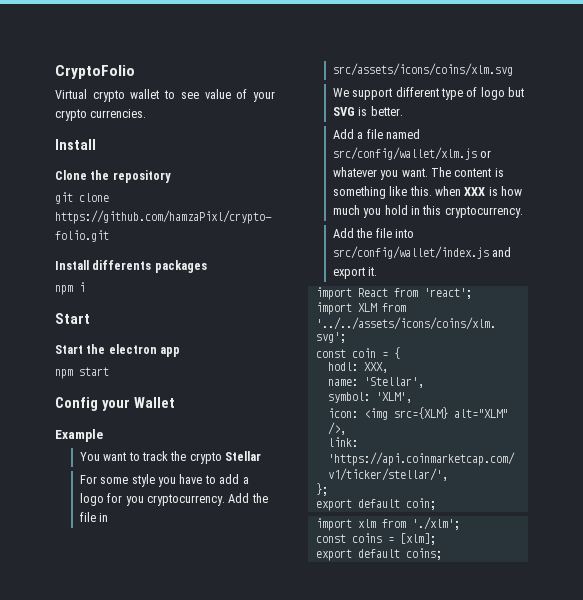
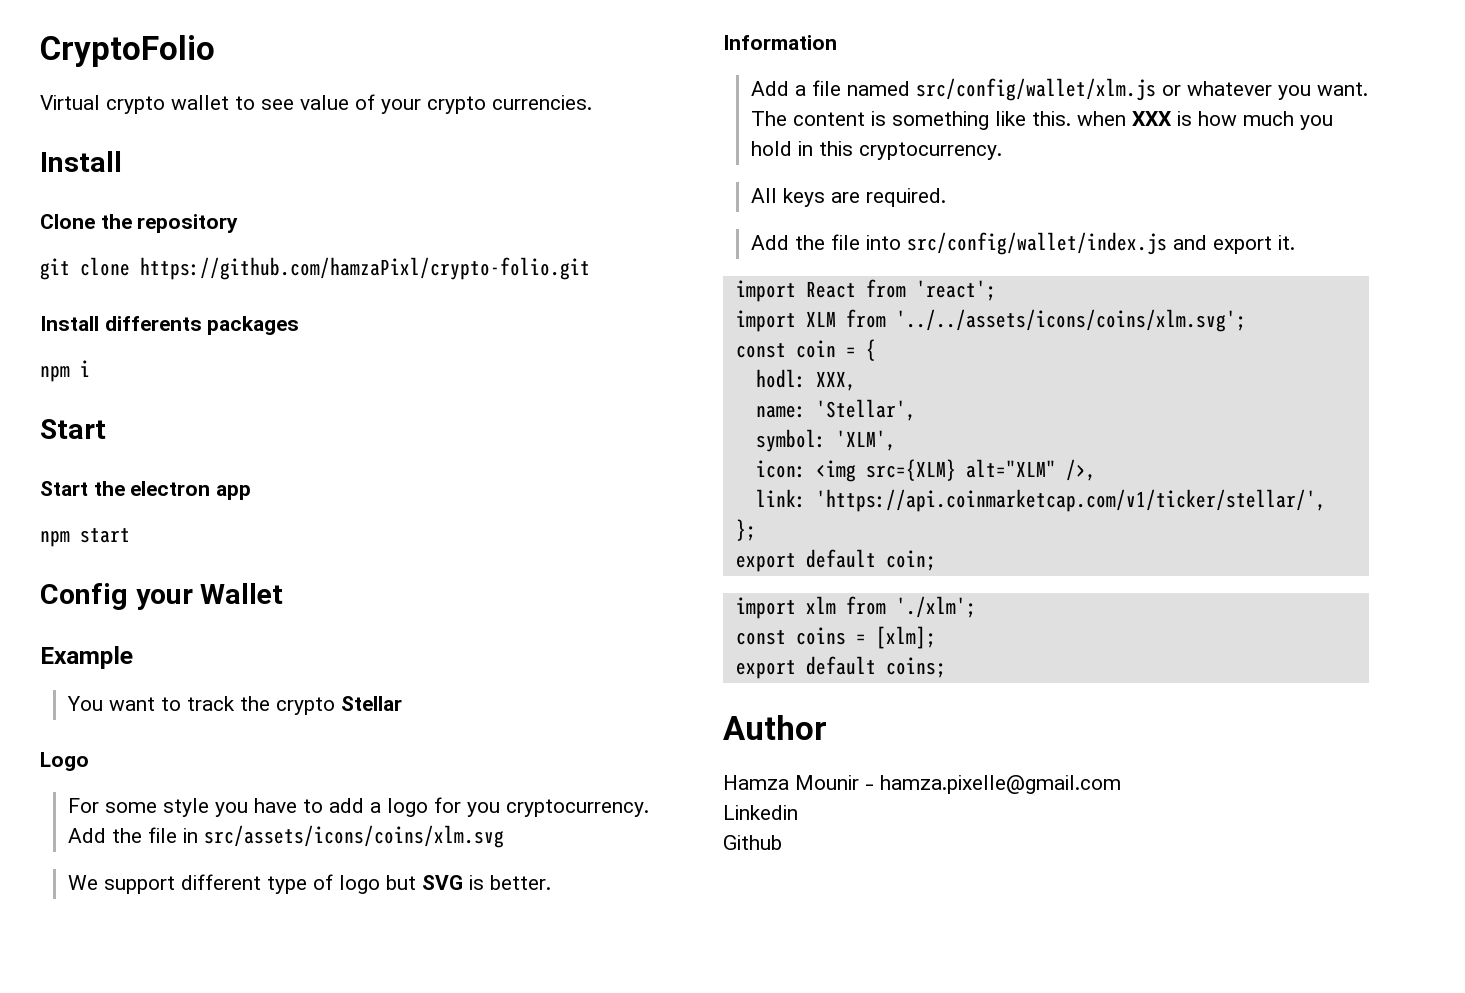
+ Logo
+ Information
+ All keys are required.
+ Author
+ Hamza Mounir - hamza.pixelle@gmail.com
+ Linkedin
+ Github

Assignment
From the first line to the last, retype the entries above exactly, minus the pictures.

Answer section
+ Logo
+ Information
+ All keys are required.
+ Author
+ Hamza Mounir - hamza.pixelle@gmail.com
+ Linkedin
+ Github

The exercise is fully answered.